J'ouvre la bouche, mais Charlotte m'en empêche.
— C'est votre histoire, je refuse de prendre parti. J'ai besoin de retrouver mon mari et que l'on m'explique mes réactions.
— Je vois pas trop ce que je viendrai faire à votre séance.
— Tu es le nœud d'un problème. On peut évidemment parler de toi sans que tu sois présente, mais...
— C'est plus simple si je suis là. Je comprends.
Et que je puisse me défendre aussi en l'occurrence et peut-être qu'un professionnel remettra enfin un peu d'ordre dans tout ça. J'avoue que je ne sais plus ce qui est bien, mal, ce que je veux ou ne veux plus. Manu me manque, c'est inéluctable, mais pas sa manière de me traiter ou d'être depuis deux semaines. J'aimerais retrouver ses bras sans vraiment me poser de questions.

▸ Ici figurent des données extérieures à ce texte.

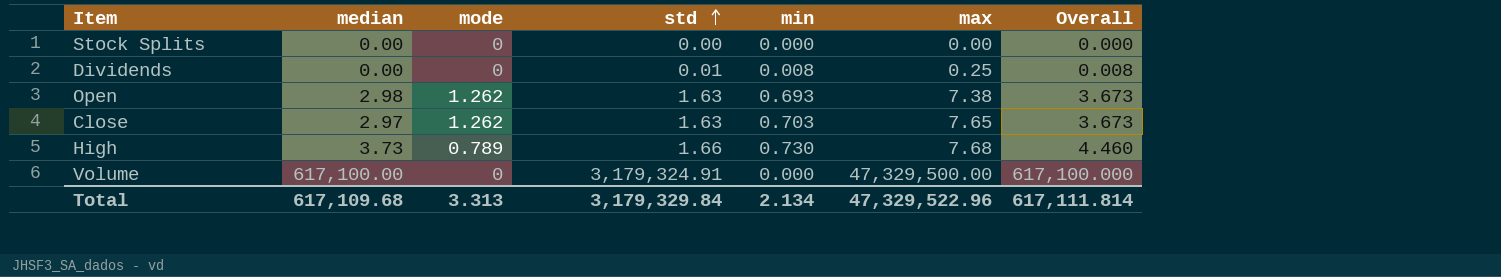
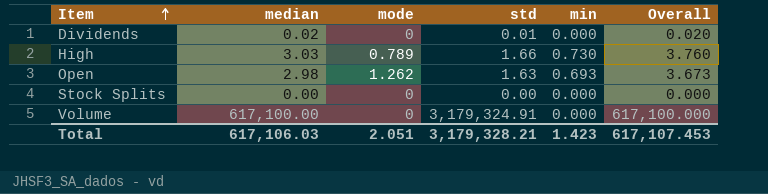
row order: std ascending -> Item ascending
column max | position: 6 -> none
row Close: 2.97 | 1.262 | 1.63 | 0.703 | 7.65 | 3.673 -> none
Dividends | median: 0.00 -> 0.02
Dividends | min: 0.008 -> 0.000
Dividends | Overall: 0.008 -> 0.020
High | median: 3.73 -> 3.03
High | Overall: 4.460 -> 3.760
Total | median: 617,109.68 -> 617,106.03
Total | mode: 3.313 -> 2.051
Total | std: 3,179,329.84 -> 3,179,328.21
Total | min: 2.134 -> 1.423
Total | Overall: 617,111.814 -> 617,107.453

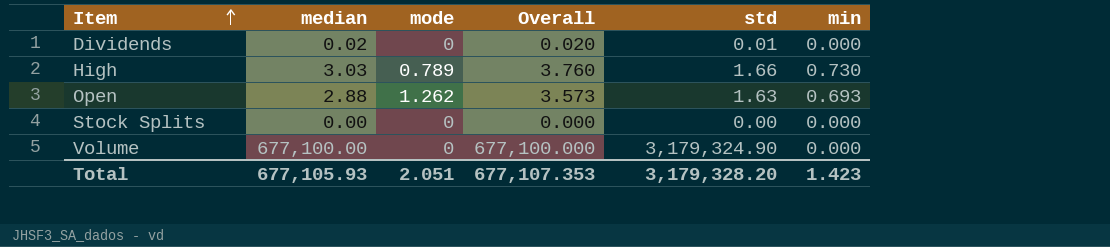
column Overall | position: 6 -> 4
Open | median: 2.98 -> 2.88
Open | Overall: 3.673 -> 3.573
Volume | median: 617,100.00 -> 677,100.00
Volume | Overall: 617,100.000 -> 677,100.000
Volume | std: 3,179,324.91 -> 3,179,324.90
Total | median: 617,106.03 -> 677,105.93
Total | Overall: 617,107.453 -> 677,107.353
Total | std: 3,179,328.21 -> 3,179,328.20

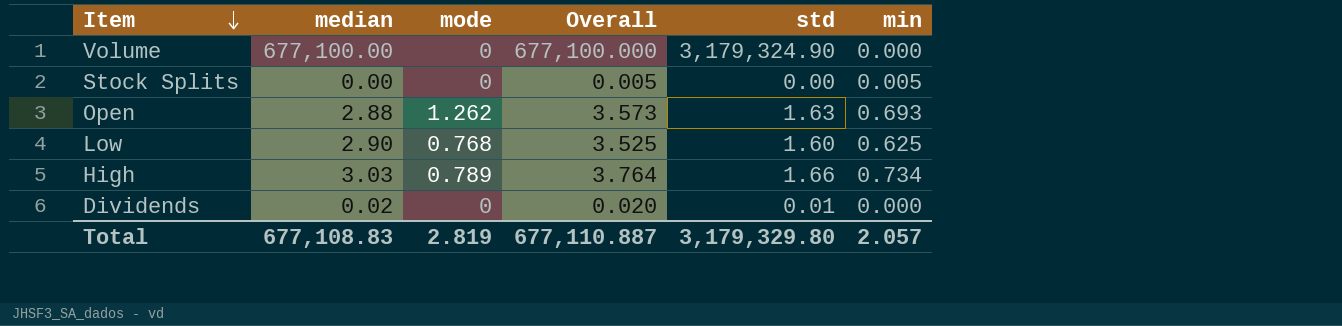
row order: Item ascending -> Item descending
Stock Splits | Overall: 0.000 -> 0.005
Stock Splits | min: 0.000 -> 0.005
row Low: none -> 2.90 | 0.768 | 3.525 | 1.60 | 0.625
High | Overall: 3.760 -> 3.764
High | min: 0.730 -> 0.734
Total | median: 677,105.93 -> 677,108.83
Total | mode: 2.051 -> 2.819
Total | Overall: 677,107.353 -> 677,110.887
Total | std: 3,179,328.20 -> 3,179,329.80
Total | min: 1.423 -> 2.057

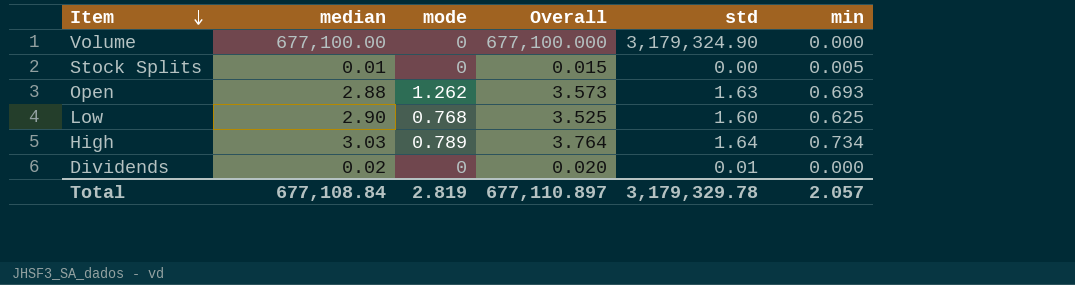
Stock Splits | median: 0.00 -> 0.01
Stock Splits | Overall: 0.005 -> 0.015
High | std: 1.66 -> 1.64
Total | median: 677,108.83 -> 677,108.84
Total | Overall: 677,110.887 -> 677,110.897
Total | std: 3,179,329.80 -> 3,179,329.78

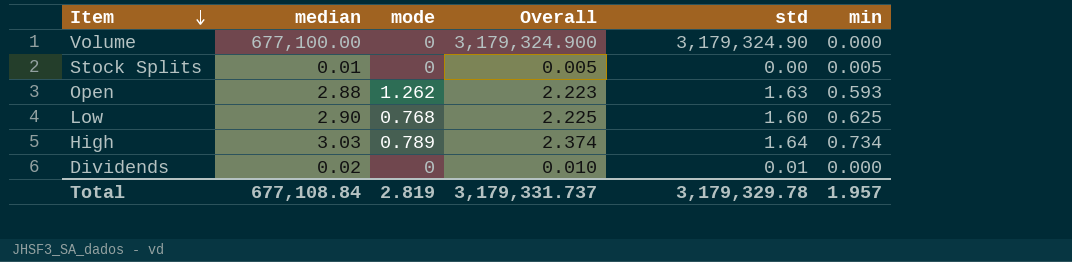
column Overall | formula: [median] + [min] -> [std] + [min]
Open | min: 0.693 -> 0.593
Total | Overall: 677,110.897 -> 3,179,331.737
Total | min: 2.057 -> 1.957

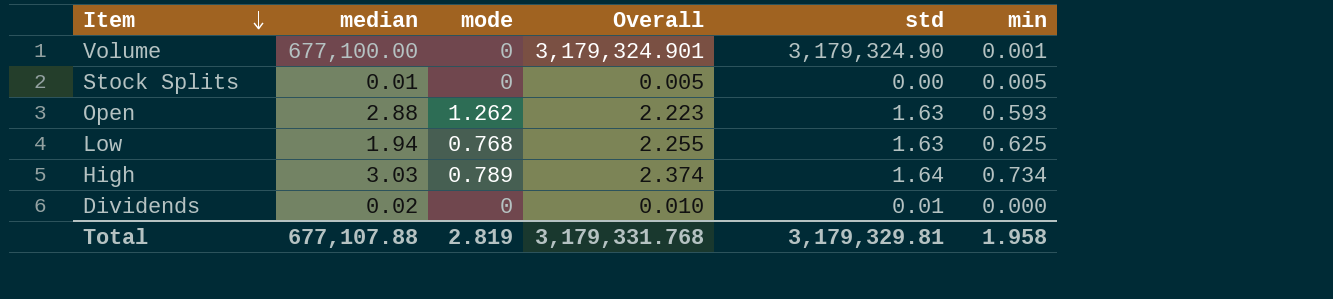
Volume | Overall: 3,179,324.900 -> 3,179,324.901
Volume | min: 0.000 -> 0.001
Low | median: 2.90 -> 1.94
Low | Overall: 2.225 -> 2.255
Low | std: 1.60 -> 1.63
Total | median: 677,108.84 -> 677,107.88
Total | Overall: 3,179,331.737 -> 3,179,331.768
Total | std: 3,179,329.78 -> 3,179,329.81
Total | min: 1.957 -> 1.958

Sauf que nous avons passé l'âge de fermer les yeux sur les problèmes.
— Il a un créneau demain, je sais que c'est précipité, mais entre tes horaires, ceux de Manu, les semaines où tu as les enfants, les possibilités sont restreintes. Tu peux l'appeler si tu préfères déplacer.
Heureusement que je n'ai rien de prévu. Je retiens ma remarque. Je sais que ça part d'une bonne intention et elle a raison, autant avancer le plus vite possible. Cela ne sert à rien de faire traîner les choses.

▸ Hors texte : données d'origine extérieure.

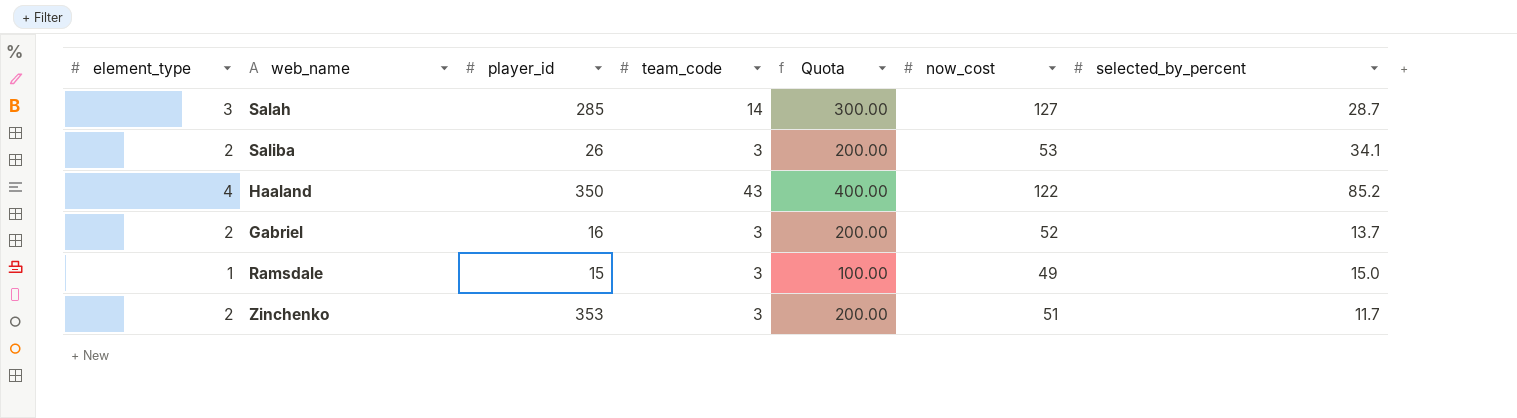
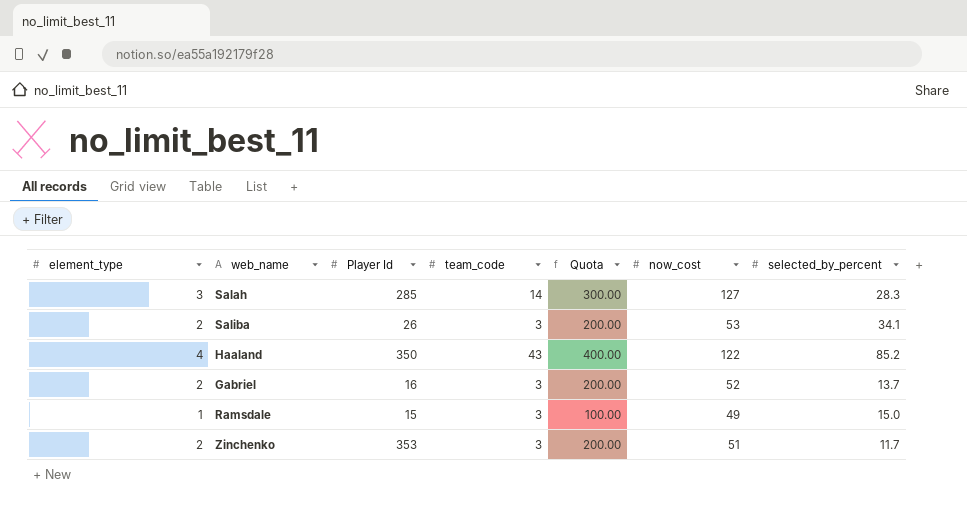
column name: player_id -> Player Id
Salah | selected_by_percent: 28.7 -> 28.3

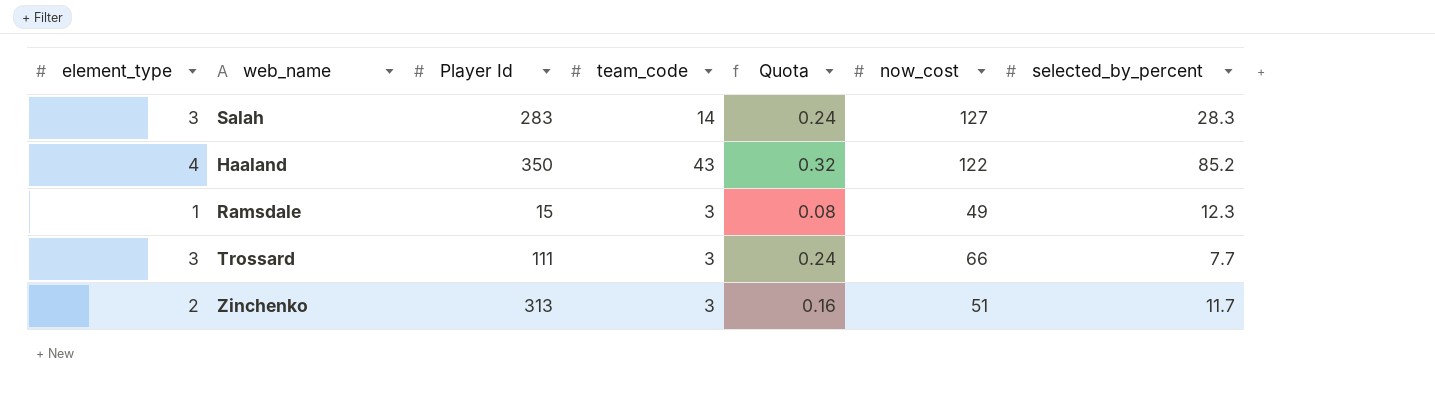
column Quota | formula: [element_type] * 100 -> [element_type] * 0.08
row Saliba: 2 | 26 | 3 | 200.00 | 53 | 34.1 -> none
row Gabriel: 2 | 16 | 3 | 200.00 | 52 | 13.7 -> none
Salah | Player Id: 285 -> 283
Ramsdale | selected_by_percent: 15.0 -> 12.3
row Trossard: none -> 3 | 111 | 3 | 0.24 | 66 | 7.7
Zinchenko | Player Id: 353 -> 313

Charlotte sort de sa poche une carte de visite, et m'indique le chemin à suivre.
— Tu veux y aller par tes propres moyens ou partager notre voiture ?
— Non, je vous rejoindrai là-bas.
Charlotte
Je suis heureuse que Julie ait accepté si facilement. Je suis presque triomphante le soir en l'annonçant à Manu. Mais ce dernier se referme et si son sourire éclairait son visage en arrivant, là il semble sans expression.
— C'est pas ce que tu voulais ? Tu as changé d'avis ?
Il hausse les épaules tout en secouant la tête.
— Ben alors ? Pourquoi tu fais cette tête ?
— Elle veut rompre, marmonne-t-il.
— Elle te l'a dit ? paniqué-je. Vous vous êtes parlés ?
— Non, mais c'est le lieu idéal.
— Ah ? Tu trouves ?
Pour moi, une rupture fait voler des assiettes dans une cuisine, ou déchire les draps dans une chambre à coucher. Je ne me vois pas vraiment assise sur le canapé de mon psy et dire que tout est fini. Non, il se trompe.
— Elle va peut-être pas formuler les paroles de cette manière, mais elle va s'éloigner. Elle voudra profiter d'un médiateur qui nous aide tous à gérer, et surtout toi. Elle voudra te protéger, Charlotte.
— Moi ? Mais... pourquoi ?
— Si elle a accepté de me voir, c'est avant tout pour toi.
— Mais tu m'as dit que vous vous aimiez, bredouillé-je totalement perdue.
Il grimace, ouvre le frigo pour trouver une idée pour le repas, le referme brusquement et saisit les œufs dans le buffet. Il propose une omelette et les enfants applaudissent.
Son entrain n'est plus le même et soudain la séance du lendemain me panique. Et si tout s'arrêtait ? Et si elle quittait nos vies ? Arriverions-nous à gérer le quotidien avec son fantôme entre nous ?
Un bisou se pose sur ma joue et je plonge dans le regard tendre de mon mari :
— N'y pense plus. On a toujours dit : nous deux... contre tous. On est fort, Chacha, on s'en sortira. Avec ou sans elle.
Il semble convaincu, je le suis moins.
Ce soir nous faisons l'amour, mais la fougue nous manque. Les gémissements n'emplissent pas les oreillers comme d'habitude et le lit tremble à peine. Je crains que la suite ne soit que le reflet de ce qui vient de se passer entre nous. Et je peine à trouver le sommeil.
Manu me tient dans ses bras, perdu lui aussi dans ses pensées. Il attend que je m'endorme pour se retourner, c'est notre habitude, mais ce soir, la petite jouissance que j'ai ressentie ne suffit pas à m'anéantir pour que je retrouve les bras de Morphée. Cela me promet une nuit agitée.